Now implement a safe undounded queue in a new class SafeUnboundedQueueCV with blocking pop but without busy waiting. Use condition variables as explained in the last lecture. Detailed specification is given in td5.cpp.

Upload your file td5.cpp:

Upload form is only available when connected

In the case you would like to practice a bit more GPU computing, you are invited to solve the following optional exercises.

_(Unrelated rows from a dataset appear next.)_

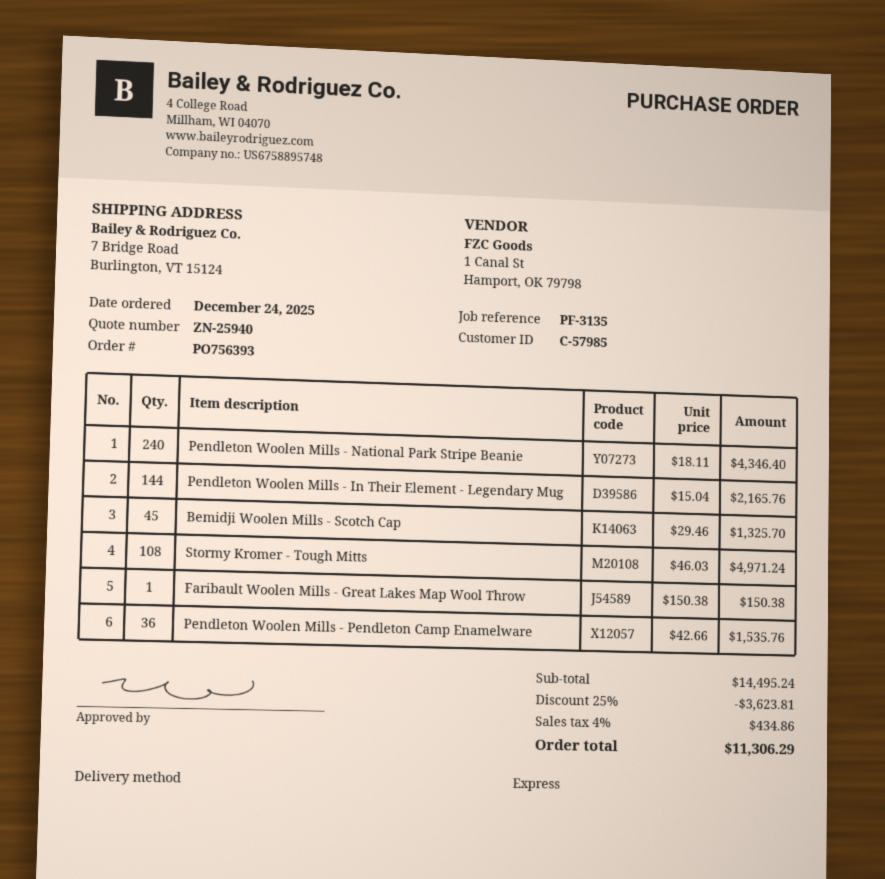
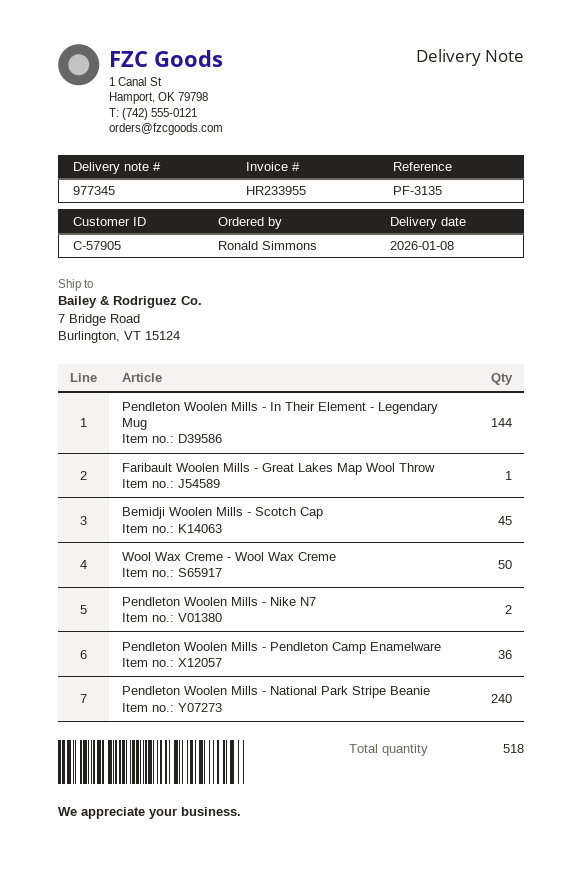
customer number: C-57985 -> C-57905
Stormy Kromer - Tough Mitts: 108 -> none
Wool Wax Creme - Wool Wax Creme: none -> 50
Pendleton Woolen Mills - Nike N7: none -> 2

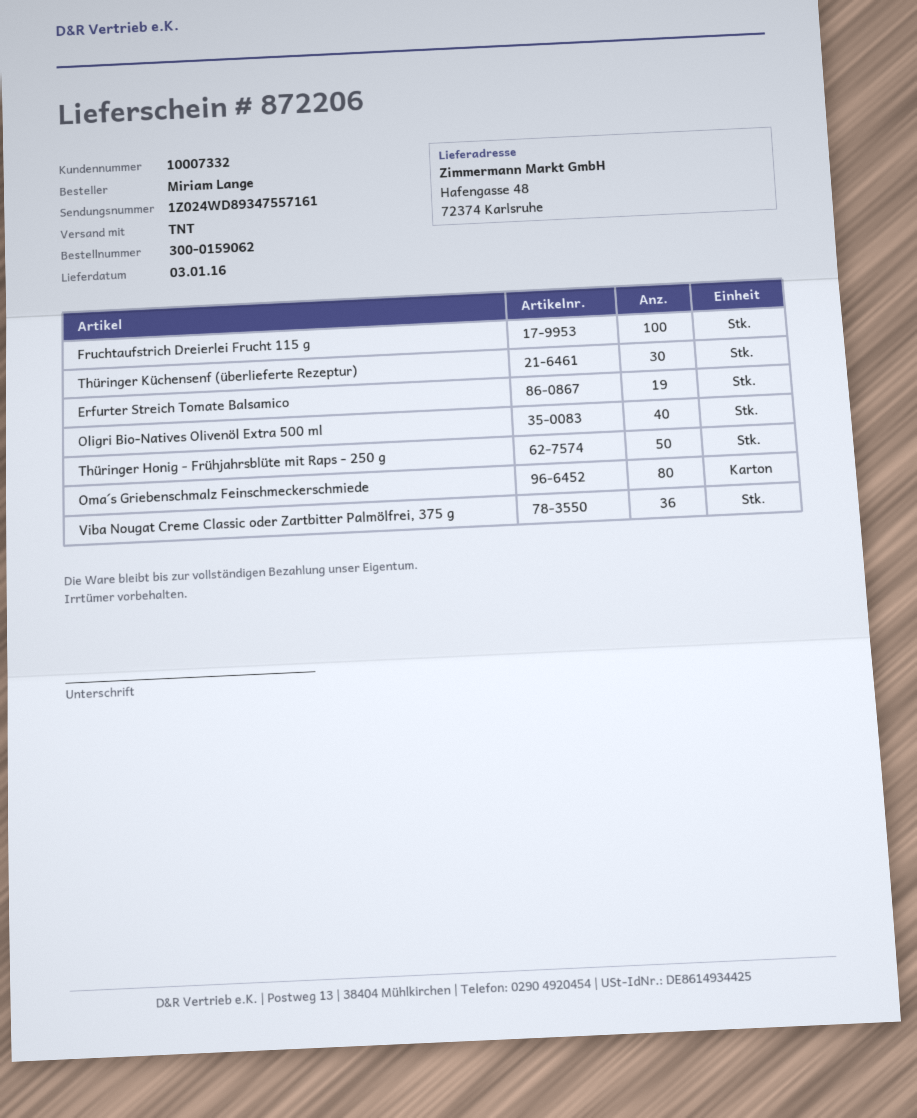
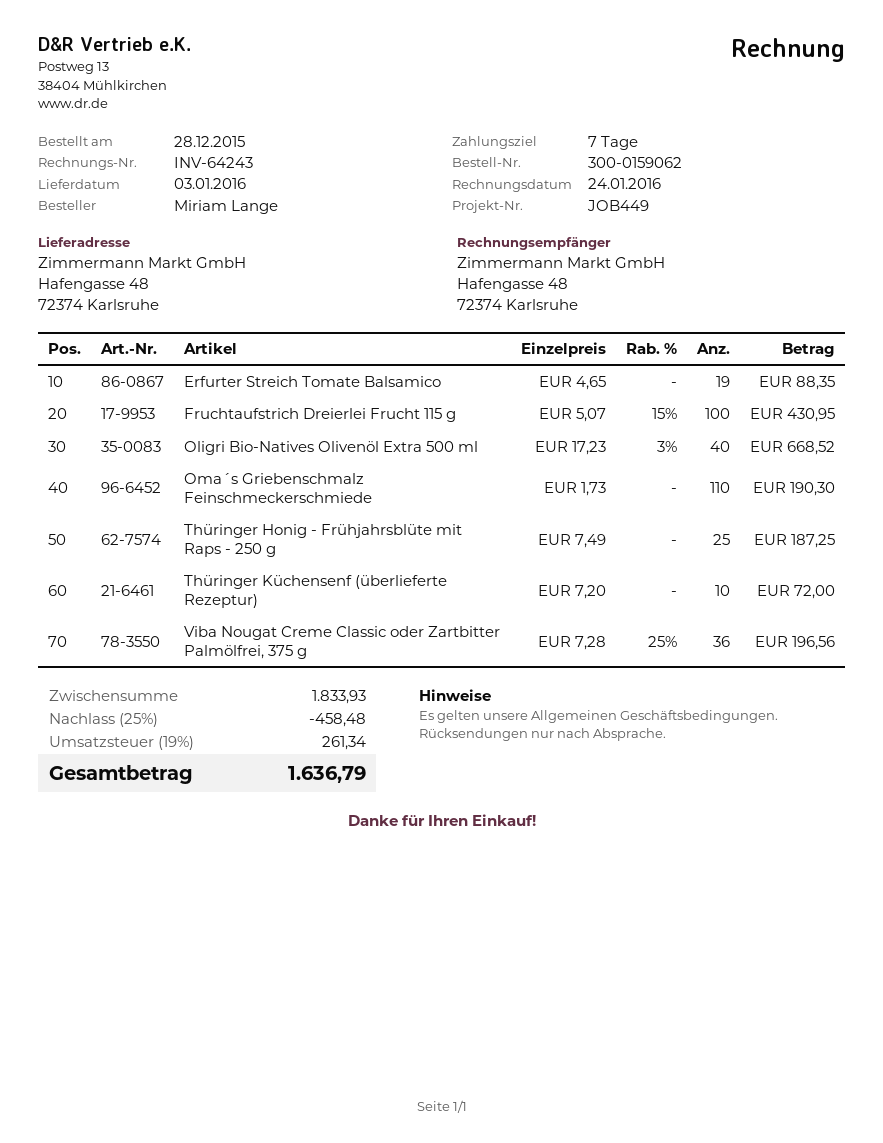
Thüringer Küchensenf (überlieferte Rezeptur): 30 -> 10
Thüringer Honig - Frühjahrsblüte mit Raps - 250 g: 50 -> 25
Oma´s Griebenschmalz Feinschmeckerschmiede: 80 -> 110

In these two exercises we will be interested in solving a PDE \(u_t = C u_x\) using a finite difference scheme with given initial condition \(u(0, x)\) and periodic boundary condition \(u(t, 0) = u(t, 2\pi)\). The idea is to introduce timestep \(\Delta t\) and space step \(\Delta x\) and consider a grid of points of the form \((i \Delta t, j \Delta x)\). Then the finite difference approximation \(u((i + 1)\Delta t, j \Delta x) \approx u(i\Delta t, j\Delta x) + \frac{C\Delta t}{\Delta x} (u(i\Delta t, (j + 1)\Delta x) - u(i\Delta t, j \Delta x))\) can be used to compute the value on the grid starting from \(t = 0\) level by level. You are given a sequential code which does this. Your task is to write a GPU code for this. Note that you need to transfer data between the device and host only at the very beginning and at the very end, and on the intermediate iterations you can just run the kernel again.

For the parameters specified in the input file (difference_scheme.cu), you should get 6-7 fold speedup, use profiler to check how much time is spent on actual computation.
Implement another version of the function from the problem above (SolvePDEGPU2) which uses shared memory. Using profiler, you should see a minor speedup.